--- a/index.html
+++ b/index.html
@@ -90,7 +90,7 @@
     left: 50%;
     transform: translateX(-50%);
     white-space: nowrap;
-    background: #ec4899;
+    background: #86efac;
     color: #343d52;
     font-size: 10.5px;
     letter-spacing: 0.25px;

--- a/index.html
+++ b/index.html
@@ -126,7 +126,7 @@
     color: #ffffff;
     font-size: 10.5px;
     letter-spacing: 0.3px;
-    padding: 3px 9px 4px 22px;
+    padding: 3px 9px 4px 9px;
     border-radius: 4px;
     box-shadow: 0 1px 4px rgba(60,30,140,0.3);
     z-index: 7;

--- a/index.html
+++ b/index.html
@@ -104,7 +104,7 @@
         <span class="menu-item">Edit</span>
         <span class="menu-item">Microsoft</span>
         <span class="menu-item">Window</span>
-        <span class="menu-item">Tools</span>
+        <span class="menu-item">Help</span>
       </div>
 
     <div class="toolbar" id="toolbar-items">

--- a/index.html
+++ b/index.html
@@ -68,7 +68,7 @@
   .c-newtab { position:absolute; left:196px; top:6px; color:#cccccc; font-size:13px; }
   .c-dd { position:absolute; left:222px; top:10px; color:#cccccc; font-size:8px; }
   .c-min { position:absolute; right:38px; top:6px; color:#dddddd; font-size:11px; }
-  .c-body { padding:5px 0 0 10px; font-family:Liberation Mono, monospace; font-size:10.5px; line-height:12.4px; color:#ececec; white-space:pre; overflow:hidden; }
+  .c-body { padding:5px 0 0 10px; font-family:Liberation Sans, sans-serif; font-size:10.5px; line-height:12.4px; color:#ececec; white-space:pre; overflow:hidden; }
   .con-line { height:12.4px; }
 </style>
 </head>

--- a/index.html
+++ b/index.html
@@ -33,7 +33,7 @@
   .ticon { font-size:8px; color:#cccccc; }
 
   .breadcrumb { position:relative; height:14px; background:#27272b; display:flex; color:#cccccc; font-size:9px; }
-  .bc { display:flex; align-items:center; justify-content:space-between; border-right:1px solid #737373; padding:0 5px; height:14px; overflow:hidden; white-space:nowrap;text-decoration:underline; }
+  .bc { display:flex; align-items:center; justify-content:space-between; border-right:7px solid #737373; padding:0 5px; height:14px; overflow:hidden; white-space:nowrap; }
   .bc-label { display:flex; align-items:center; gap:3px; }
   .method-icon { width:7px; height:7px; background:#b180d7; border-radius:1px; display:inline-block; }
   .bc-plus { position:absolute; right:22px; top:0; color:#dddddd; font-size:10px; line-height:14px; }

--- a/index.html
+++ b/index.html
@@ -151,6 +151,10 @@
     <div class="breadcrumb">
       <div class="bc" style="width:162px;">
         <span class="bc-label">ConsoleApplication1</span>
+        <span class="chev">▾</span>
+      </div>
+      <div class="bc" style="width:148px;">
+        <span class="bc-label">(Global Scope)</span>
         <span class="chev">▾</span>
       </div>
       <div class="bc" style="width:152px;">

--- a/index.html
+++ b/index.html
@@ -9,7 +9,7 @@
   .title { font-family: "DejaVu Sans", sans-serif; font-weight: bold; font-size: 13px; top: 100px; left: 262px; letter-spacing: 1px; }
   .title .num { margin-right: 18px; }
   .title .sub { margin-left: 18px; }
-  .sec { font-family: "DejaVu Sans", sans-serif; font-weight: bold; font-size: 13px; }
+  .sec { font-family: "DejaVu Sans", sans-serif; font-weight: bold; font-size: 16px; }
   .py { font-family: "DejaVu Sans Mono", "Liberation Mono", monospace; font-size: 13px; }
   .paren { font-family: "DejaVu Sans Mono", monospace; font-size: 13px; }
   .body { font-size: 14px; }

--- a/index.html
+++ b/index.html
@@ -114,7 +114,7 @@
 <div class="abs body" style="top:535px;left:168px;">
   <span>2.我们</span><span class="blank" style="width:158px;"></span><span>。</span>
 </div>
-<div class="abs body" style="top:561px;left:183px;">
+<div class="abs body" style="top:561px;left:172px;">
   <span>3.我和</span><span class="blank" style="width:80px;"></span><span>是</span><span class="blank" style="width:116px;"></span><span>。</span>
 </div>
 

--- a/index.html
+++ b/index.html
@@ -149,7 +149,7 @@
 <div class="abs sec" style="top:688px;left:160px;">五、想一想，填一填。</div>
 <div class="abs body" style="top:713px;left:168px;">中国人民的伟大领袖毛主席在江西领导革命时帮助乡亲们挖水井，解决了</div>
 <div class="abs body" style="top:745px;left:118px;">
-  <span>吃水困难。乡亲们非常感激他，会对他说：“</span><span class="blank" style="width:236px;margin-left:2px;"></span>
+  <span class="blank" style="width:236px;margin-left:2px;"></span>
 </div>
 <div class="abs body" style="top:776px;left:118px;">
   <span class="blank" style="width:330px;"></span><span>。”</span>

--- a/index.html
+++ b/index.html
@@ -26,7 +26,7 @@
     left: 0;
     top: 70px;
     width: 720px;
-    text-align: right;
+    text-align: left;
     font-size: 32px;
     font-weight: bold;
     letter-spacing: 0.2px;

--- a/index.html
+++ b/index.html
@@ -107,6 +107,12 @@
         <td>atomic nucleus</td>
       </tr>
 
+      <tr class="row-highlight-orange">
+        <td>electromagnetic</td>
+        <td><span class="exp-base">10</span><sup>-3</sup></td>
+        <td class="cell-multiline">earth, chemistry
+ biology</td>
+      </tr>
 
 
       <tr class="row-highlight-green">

To do. Lines of the material may hold the string "padding". Copy each one that does.

Response.
-    padding: 3px 9px 4px 22px;
+    padding: 3px 9px 4px 9px;
-  .c-body { padding:5px 0 0 10px; font-family:Liberation Mono, monospace; font-size:10.5px; line-height:12.4px; color:#ececec; white-space:pre; overflow:hidden; }
+  .c-body { padding:5px 0 0 10px; font-family:Liberation Sans, sans-serif; font-size:10.5px; line-height:12.4px; color:#ececec; white-space:pre; overflow:hidden; }
-  .bc { display:flex; align-items:center; justify-content:space-between; border-right:1px solid #737373; padding:0 5px; height:14px; overflow:hidden; white-space:nowrap;text-decoration:underline; }
+  .bc { display:flex; align-items:center; justify-content:space-between; border-right:7px solid #737373; padding:0 5px; height:14px; overflow:hidden; white-space:nowrap; }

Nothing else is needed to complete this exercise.